BEGIN

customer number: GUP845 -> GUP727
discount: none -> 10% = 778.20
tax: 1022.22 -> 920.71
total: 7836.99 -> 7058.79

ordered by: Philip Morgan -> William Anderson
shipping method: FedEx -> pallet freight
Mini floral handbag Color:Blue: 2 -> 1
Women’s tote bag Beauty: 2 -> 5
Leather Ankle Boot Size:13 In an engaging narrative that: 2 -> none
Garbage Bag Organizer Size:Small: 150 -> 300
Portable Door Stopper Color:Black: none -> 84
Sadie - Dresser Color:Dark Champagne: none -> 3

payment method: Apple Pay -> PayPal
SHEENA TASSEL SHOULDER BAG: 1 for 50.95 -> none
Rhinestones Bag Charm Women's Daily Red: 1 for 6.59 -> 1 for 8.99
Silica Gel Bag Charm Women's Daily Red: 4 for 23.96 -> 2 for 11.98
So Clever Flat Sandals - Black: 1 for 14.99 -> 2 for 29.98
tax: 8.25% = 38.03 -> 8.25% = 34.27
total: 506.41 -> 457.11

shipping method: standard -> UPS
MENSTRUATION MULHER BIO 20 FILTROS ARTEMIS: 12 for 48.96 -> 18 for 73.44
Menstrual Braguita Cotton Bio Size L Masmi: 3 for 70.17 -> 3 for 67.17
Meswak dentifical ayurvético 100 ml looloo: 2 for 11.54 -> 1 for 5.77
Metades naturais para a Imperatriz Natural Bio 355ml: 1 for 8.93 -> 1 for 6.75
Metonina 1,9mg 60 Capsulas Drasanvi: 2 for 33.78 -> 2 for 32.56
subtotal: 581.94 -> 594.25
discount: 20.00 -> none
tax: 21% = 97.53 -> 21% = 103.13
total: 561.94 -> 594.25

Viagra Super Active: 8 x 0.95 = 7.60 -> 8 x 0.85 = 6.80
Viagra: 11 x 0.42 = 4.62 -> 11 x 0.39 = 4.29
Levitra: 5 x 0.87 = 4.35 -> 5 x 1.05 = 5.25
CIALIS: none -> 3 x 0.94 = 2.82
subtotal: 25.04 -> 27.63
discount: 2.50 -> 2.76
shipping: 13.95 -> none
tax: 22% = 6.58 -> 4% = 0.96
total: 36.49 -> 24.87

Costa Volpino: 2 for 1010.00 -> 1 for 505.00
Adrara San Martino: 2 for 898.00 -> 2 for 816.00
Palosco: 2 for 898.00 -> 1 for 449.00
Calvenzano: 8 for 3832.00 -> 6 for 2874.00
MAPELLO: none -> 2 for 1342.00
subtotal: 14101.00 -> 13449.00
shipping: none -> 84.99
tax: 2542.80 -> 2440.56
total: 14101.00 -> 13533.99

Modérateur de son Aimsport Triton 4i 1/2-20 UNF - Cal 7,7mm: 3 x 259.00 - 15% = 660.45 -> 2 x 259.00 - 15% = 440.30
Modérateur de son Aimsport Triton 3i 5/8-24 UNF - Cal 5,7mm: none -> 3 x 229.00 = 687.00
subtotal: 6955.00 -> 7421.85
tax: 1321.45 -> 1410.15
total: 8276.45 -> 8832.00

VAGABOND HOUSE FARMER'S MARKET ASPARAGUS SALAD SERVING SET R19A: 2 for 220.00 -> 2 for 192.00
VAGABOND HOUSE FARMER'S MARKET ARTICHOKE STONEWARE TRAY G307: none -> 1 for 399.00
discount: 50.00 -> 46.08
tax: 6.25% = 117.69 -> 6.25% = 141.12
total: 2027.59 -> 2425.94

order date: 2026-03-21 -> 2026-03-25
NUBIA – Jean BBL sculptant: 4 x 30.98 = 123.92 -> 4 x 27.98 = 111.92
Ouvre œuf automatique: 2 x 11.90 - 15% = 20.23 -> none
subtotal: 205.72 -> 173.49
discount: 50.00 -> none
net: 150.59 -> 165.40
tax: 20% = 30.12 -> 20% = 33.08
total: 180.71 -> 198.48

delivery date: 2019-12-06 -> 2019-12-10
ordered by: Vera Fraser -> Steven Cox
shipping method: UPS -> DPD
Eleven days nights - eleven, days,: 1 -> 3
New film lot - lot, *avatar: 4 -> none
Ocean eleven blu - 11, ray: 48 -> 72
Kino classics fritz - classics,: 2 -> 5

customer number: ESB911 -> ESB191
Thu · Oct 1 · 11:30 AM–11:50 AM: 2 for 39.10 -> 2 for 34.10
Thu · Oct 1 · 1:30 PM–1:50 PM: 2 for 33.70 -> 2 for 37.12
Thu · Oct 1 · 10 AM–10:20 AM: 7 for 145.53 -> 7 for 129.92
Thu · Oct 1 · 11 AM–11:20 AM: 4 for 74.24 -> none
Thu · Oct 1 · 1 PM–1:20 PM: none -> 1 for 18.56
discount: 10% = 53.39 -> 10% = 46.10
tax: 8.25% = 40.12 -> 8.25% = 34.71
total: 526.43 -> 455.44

END

→ Activity: Provide the count of lines above that contain "method", without any other words.

→ Response to the exercise: 4